Saturday, March 27, 2010

Slaughterhouse bottleneck slows Slow Food movement

This story in today's New York Times reports from East Montpelier, Vermont, population 2,578, on the challenge that small meat producers are facing in getting their products to burgeoning locavore markets. The bottleneck, it seems, is slaughterhouses. Here's an excerpt from Katie Zezima's story:
Erica Zimmerman and her husband spent months pasture-raising pigs on their farm here, but when the time came to take them to slaughter, an overbooked facility canceled their appointment.

With the herd in prime condition, and the couple lacking food and space to keep them, they frantically called slaughterhouses throughout the state. After several days they found an opening, but their experience highlights a growing problem for small farmers here and across the nation: too few slaughterhouses to meet the growing demand for locally raised meat.

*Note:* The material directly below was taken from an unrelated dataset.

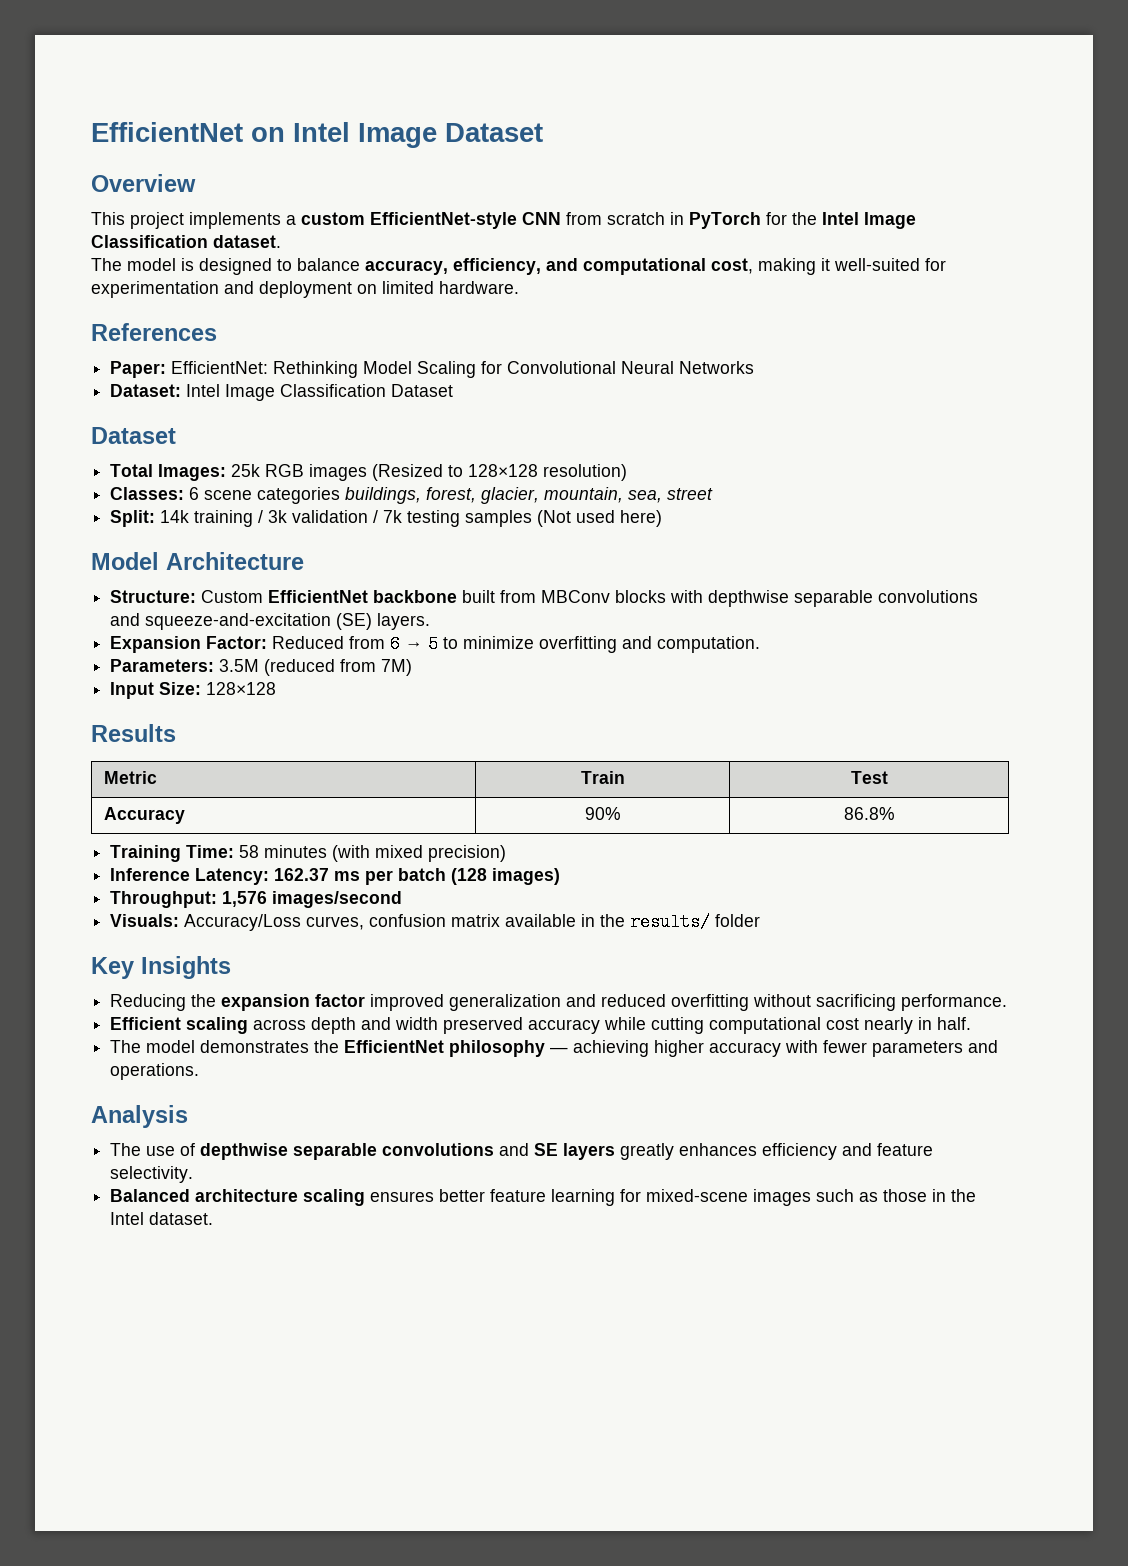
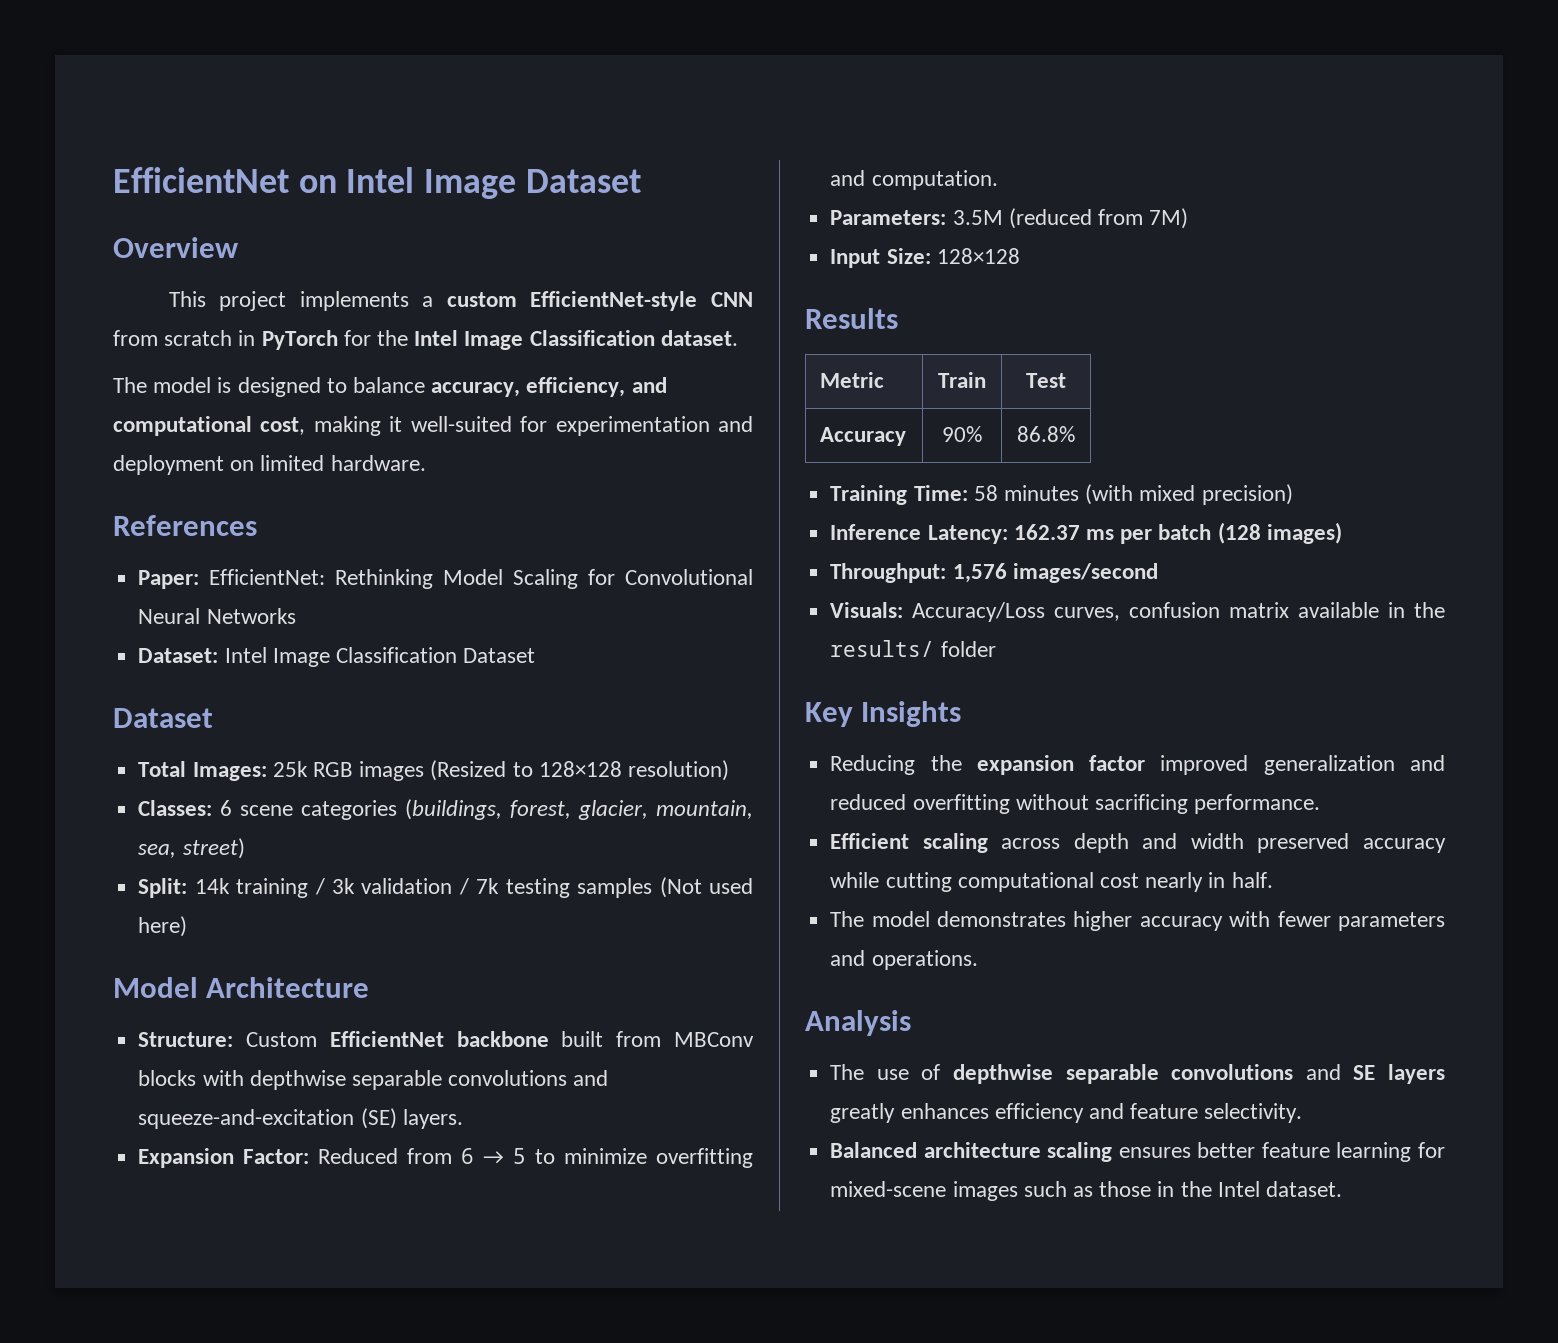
- Classes: 6 scene categories buildings, forest, glacier, mountain, sea, street
+ Classes: 6 scene categories (buildings, forest, glacier, mountain, sea, street)
- The model demonstrates the EfficientNet philosophy — achieving higher accuracy with fewer parameters and operations.
+ The model demonstrates higher accuracy with fewer parameters and operations.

In what could be a major setback for America’s local-food movement, championed by so-called locavores, independent farmers around the country say they are forced to make slaughter appointments before animals are born and to drive hundreds of miles to facilities, adding to their costs and causing stress to livestock.

The consequence: these producers are scaling back on plans to expand their farm. Apparently, the shortage of slaughterhouses is particularly acute in the northeast. The number of slaughterhouses in Vermont currently is 7, down from 25 in the mid-1980s. One of the complications in ramping up slaughterhouse work is the not-in-my-backyard phenomenon. So what might the USDA do about this? Well, it is "financing some mobile units and helping to build a regional facility near the Quad Cities in Illinois and Iowa."

Secretary of Agriculture Tom Vilsack notes that helping small farmers helps "struggling rural economies." He added, “we recognize that the buy-local food movement is a significant economic driver in rural communities.”